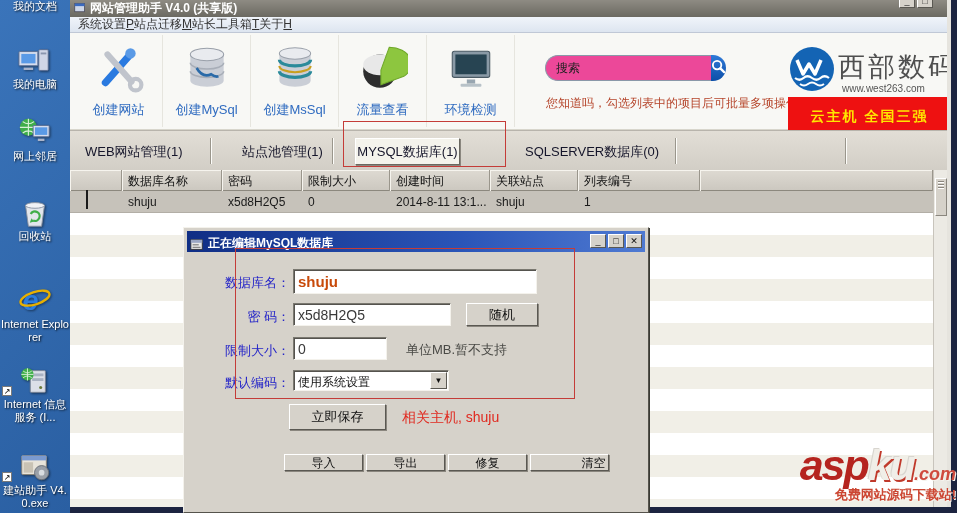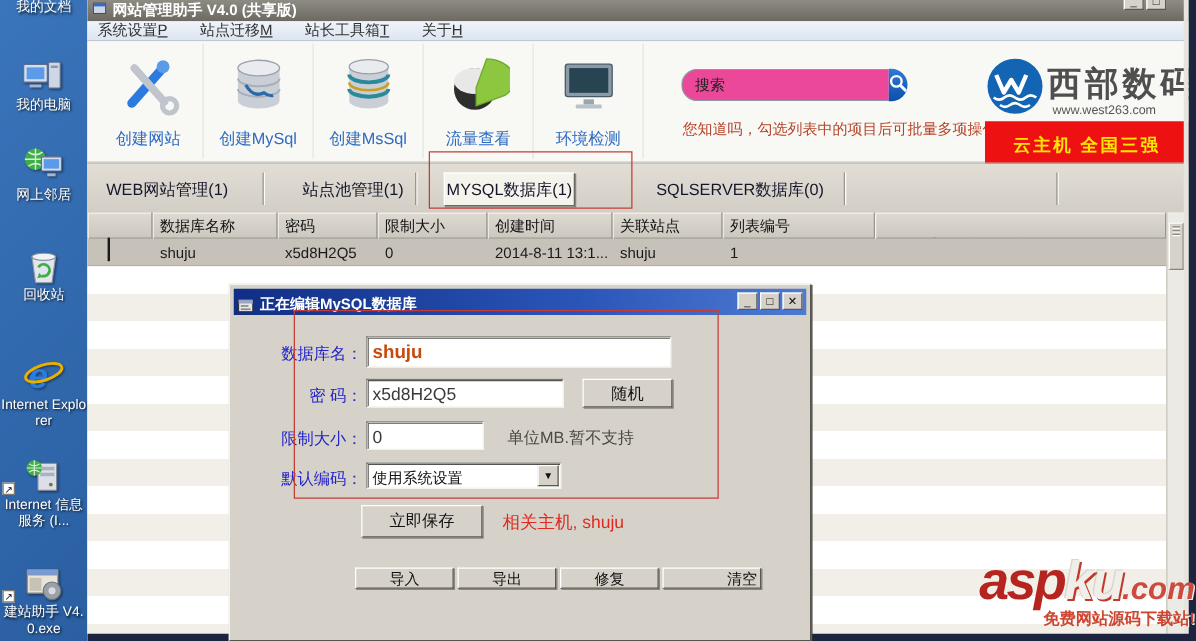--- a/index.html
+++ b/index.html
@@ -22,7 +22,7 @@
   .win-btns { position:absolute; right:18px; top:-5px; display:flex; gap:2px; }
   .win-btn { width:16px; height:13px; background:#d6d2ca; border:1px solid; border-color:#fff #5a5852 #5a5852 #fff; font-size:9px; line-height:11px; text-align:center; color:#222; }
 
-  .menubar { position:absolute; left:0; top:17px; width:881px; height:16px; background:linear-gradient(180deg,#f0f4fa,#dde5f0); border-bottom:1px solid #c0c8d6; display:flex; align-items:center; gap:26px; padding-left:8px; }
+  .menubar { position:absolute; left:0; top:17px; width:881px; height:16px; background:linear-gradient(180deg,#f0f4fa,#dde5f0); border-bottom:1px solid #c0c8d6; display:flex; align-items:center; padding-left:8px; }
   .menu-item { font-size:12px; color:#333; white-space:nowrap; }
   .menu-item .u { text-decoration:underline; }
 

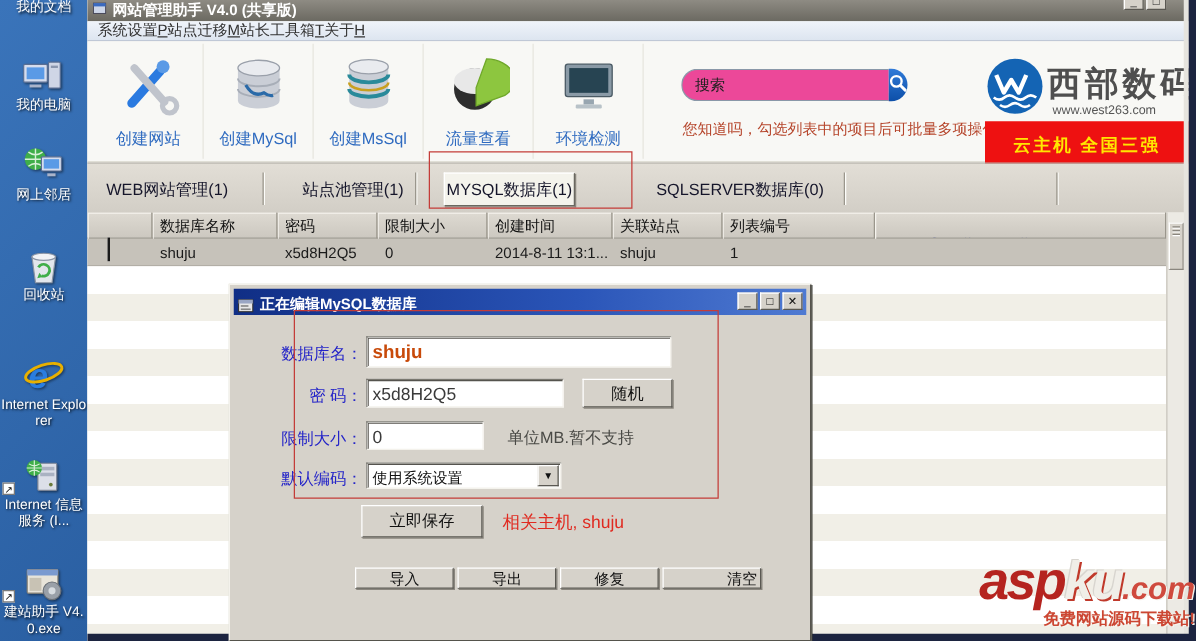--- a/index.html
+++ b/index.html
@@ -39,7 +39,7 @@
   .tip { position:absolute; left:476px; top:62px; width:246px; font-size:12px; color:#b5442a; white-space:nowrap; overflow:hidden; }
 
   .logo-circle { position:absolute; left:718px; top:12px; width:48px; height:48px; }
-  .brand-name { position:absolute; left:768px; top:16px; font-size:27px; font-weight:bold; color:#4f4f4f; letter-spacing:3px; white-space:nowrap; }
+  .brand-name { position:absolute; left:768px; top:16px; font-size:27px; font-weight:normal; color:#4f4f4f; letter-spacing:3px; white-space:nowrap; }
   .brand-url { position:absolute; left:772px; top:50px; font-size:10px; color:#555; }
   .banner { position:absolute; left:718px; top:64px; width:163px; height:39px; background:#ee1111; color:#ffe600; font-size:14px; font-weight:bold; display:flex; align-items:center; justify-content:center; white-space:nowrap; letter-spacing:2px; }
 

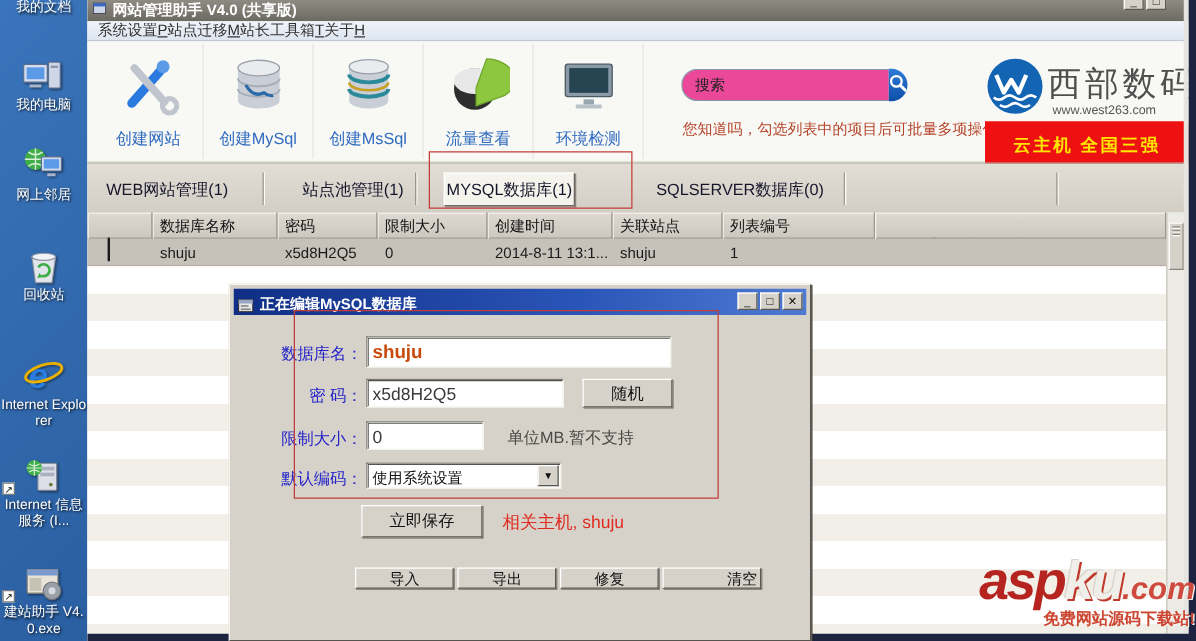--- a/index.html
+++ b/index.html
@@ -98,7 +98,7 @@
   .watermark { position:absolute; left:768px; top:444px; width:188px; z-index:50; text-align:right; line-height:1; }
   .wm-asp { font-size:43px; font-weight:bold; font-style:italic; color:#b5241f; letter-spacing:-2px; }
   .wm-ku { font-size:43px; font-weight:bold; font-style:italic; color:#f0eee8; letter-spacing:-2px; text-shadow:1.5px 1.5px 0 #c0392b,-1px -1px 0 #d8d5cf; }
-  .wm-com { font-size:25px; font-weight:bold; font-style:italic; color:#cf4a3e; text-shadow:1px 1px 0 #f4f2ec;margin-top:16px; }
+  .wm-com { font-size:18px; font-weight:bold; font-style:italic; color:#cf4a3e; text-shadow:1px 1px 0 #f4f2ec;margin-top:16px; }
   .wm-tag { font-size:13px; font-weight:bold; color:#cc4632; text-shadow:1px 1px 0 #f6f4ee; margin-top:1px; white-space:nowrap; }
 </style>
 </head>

--

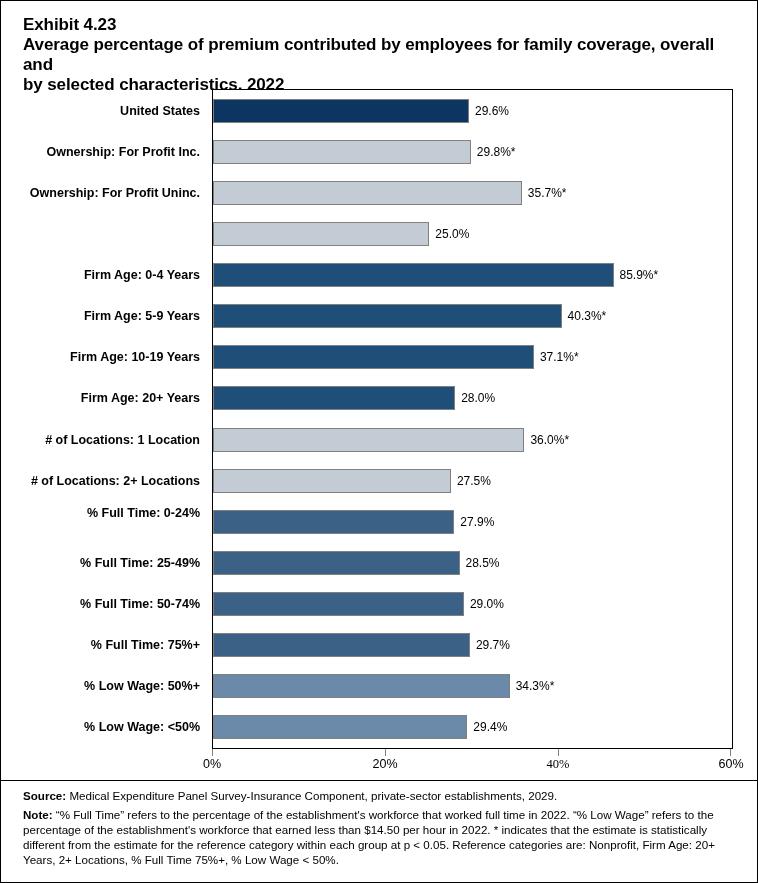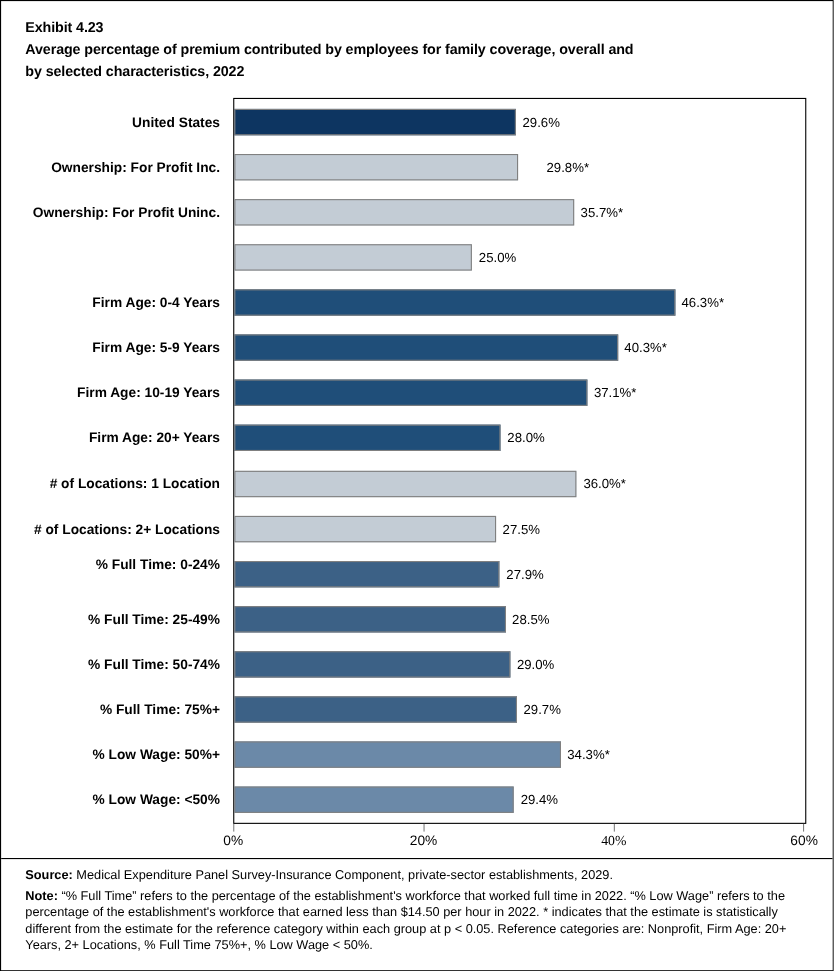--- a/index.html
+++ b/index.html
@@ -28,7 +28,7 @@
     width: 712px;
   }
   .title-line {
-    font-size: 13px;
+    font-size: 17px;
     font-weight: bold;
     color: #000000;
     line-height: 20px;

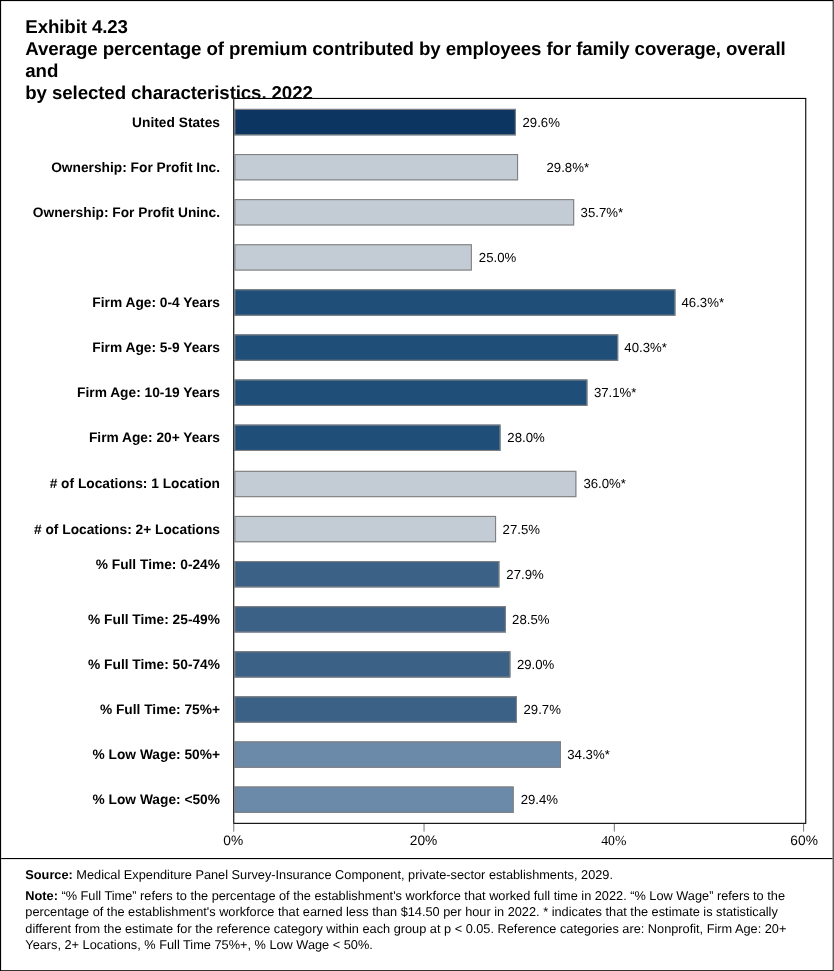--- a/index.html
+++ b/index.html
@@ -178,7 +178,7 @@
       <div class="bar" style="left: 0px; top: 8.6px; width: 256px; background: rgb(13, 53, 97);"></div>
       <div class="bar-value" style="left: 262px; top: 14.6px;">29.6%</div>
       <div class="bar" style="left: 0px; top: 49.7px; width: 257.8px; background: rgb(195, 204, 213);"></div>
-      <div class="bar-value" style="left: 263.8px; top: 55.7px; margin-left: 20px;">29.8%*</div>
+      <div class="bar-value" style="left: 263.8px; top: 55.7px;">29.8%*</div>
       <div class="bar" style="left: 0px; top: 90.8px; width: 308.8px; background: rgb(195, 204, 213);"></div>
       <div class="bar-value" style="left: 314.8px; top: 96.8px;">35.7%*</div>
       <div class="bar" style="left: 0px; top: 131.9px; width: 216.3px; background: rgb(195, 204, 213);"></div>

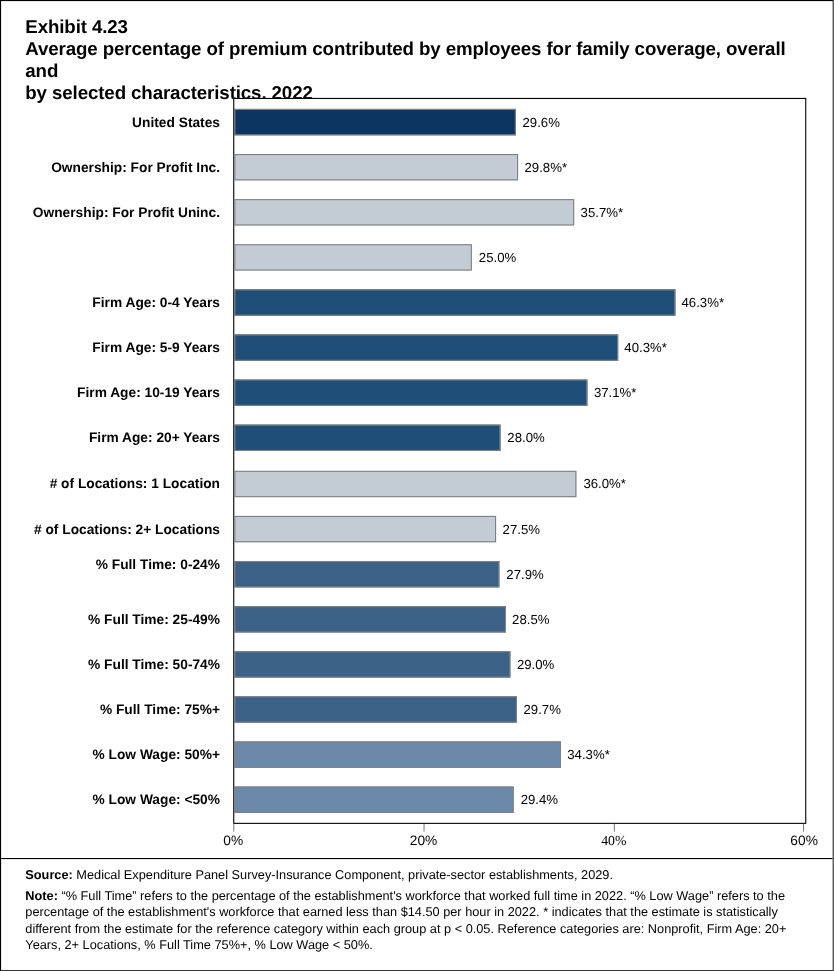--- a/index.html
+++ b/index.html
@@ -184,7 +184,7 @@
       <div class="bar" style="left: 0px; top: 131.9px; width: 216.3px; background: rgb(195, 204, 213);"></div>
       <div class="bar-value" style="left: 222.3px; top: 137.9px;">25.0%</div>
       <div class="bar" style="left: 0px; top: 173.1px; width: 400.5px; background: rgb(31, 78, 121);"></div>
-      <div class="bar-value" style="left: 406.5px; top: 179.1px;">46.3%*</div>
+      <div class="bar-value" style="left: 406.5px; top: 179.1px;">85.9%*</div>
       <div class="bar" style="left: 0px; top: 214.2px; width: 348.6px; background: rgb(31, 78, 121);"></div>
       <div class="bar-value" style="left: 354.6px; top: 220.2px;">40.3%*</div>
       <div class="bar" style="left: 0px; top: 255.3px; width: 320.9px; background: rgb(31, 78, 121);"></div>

-- WHAT THE TASK ASKS --
Beginning with the line containing "position:absolute; left:476px; top:62px;" and ending with the line containing "position:absolute; left:772px; top:50px;", extract those lines exactly from the listing above, and only those.

-- SOLUTION --
   .tip { position:absolute; left:476px; top:62px; width:246px; font-size:12px; color:#b5442a; white-space:nowrap; overflow:hidden; }
 
   .logo-circle { position:absolute; left:718px; top:12px; width:48px; height:48px; }
-  .brand-name { position:absolute; left:768px; top:16px; font-size:27px; font-weight:bold; color:#4f4f4f; letter-spacing:3px; white-space:nowrap; }
+  .brand-name { position:absolute; left:768px; top:16px; font-size:27px; font-weight:normal; color:#4f4f4f; letter-spacing:3px; white-space:nowrap; }
   .brand-url { position:absolute; left:772px; top:50px; font-size:10px; color:#555; }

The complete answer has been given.